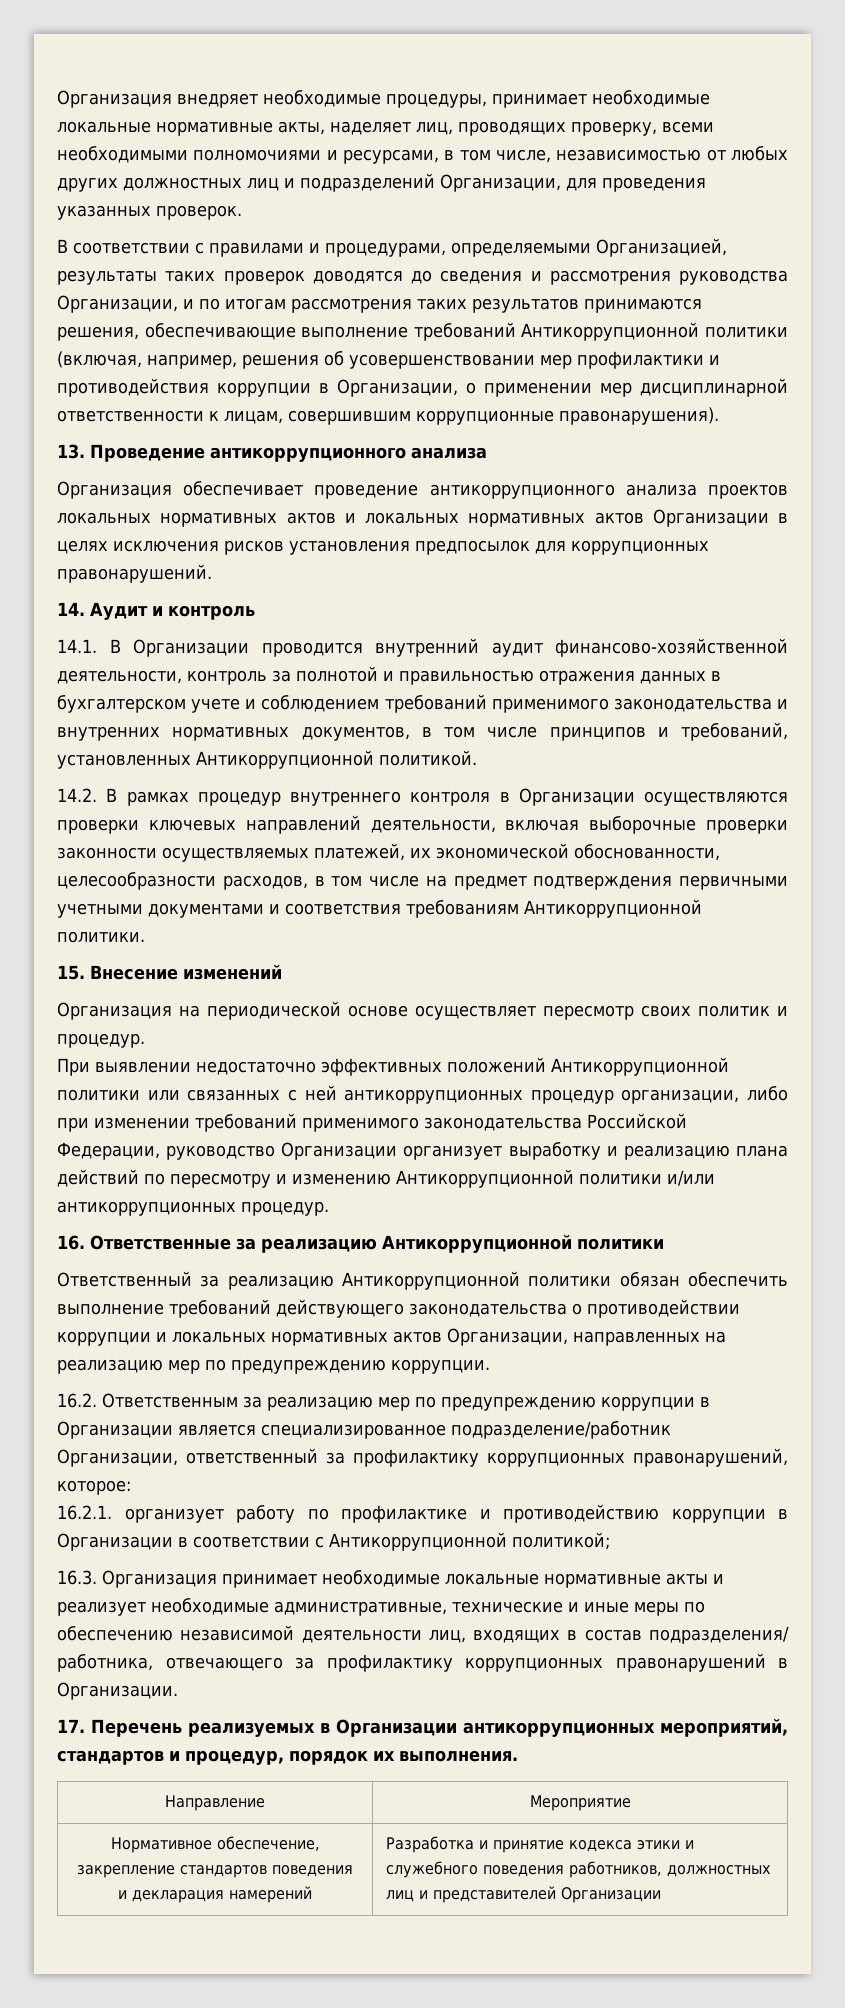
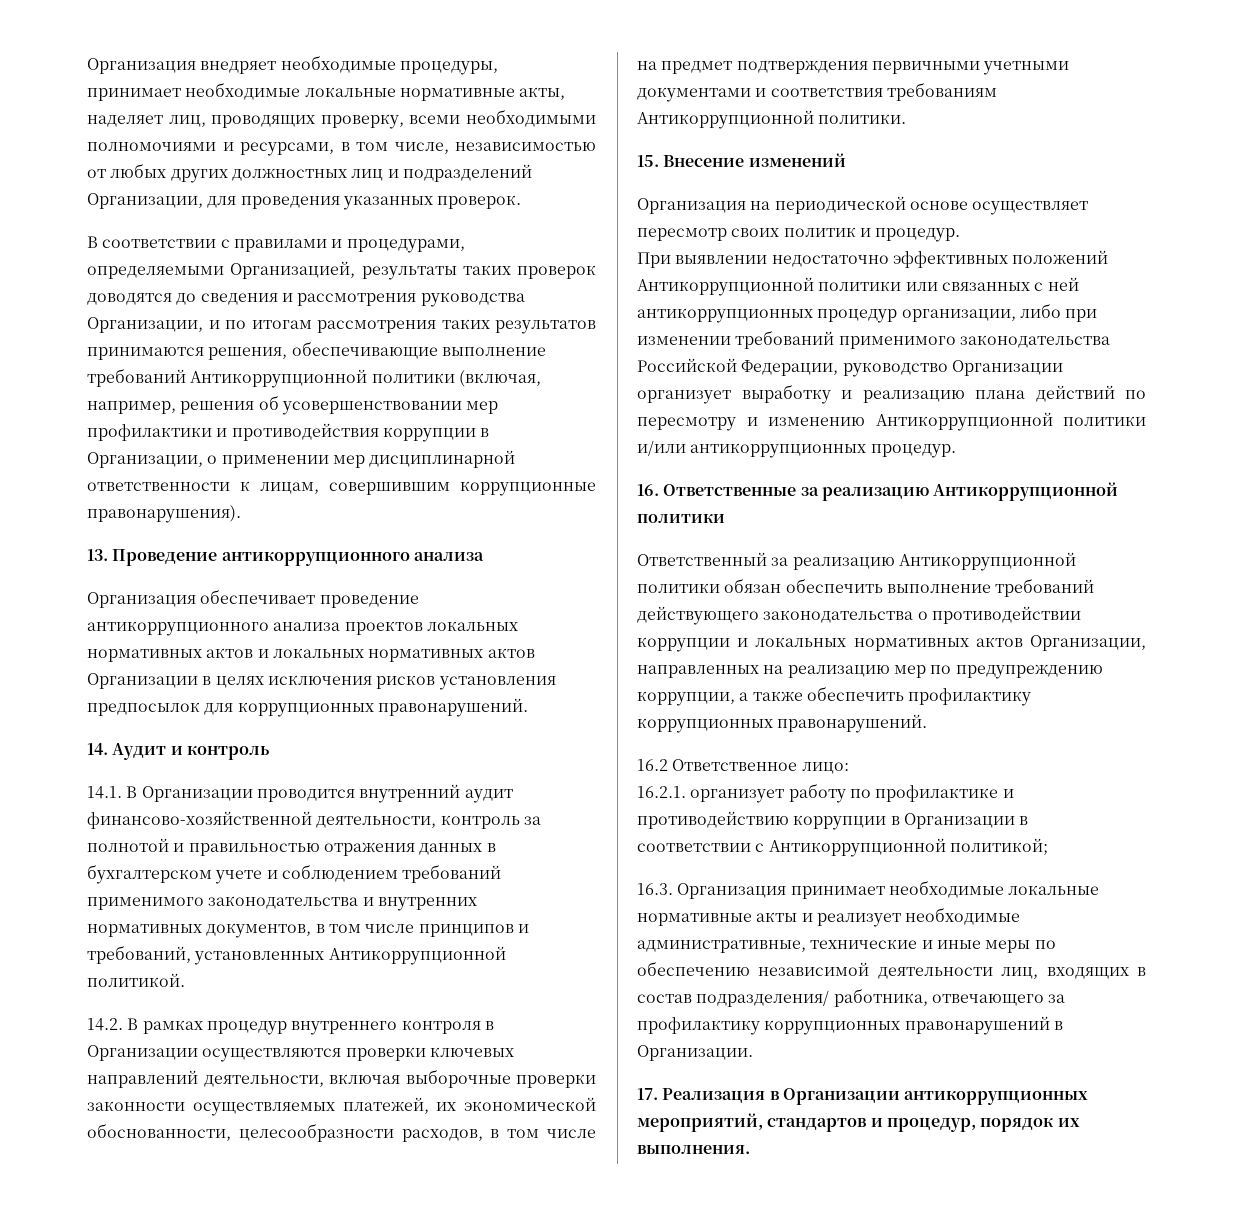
- Ответственный за реализацию Антикоррупционной политики обязан обеспечить выполнение требований действующего законодательства о противодействии коррупции и локальных нормативных актов Организации, направленных на реализацию мер по предупреждению коррупции.
- 16.2. Ответственным за реализацию мер по предупреждению коррупции в Организации является специализированное подразделение/работник Организации, ответственный за профилактику коррупционных правонарушений, которое:
+ Ответственный за реализацию Антикоррупционной политики обязан обеспечить выполнение требований действующего законодательства о противодействии коррупции и локальных нормативных актов Организации, направленных на реализацию мер по предупреждению коррупции, а также обеспечить профилактику коррупционных правонарушений.
+ 16.2 Ответственное лицо:
- 17. Перечень реализуемых в Организации антикоррупционных мероприятий, стандартов и процедур, порядок их выполнения.
+ 17. Реализация в Организации антикоррупционных мероприятий, стандартов и процедур, порядок их выполнения.
- Направление | Мероприятие
- Нормативное обеспечение, закрепление стандартов поведения и декларация намерений | Разработка и принятие кодекса этики и служебного поведения работников, должностных лиц и представителей Организации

▬▬▬▬▬▬▬▬▬▬

**Exercise goal**
Where does "политики" appear in the records above? Copy every line that has it.

**Task answer**
- Ответственный за реализацию Антикоррупционной политики обязан обеспечить выполнение требований действующего законодательства о противодействии коррупции и локальных нормативных актов Организации, направленных на реализацию мер по предупреждению коррупции.
+ Ответственный за реализацию Антикоррупционной политики обязан обеспечить выполнение требований действующего законодательства о противодействии коррупции и локальных нормативных актов Организации, направленных на реализацию мер по предупреждению коррупции, а также обеспечить профилактику коррупционных правонарушений.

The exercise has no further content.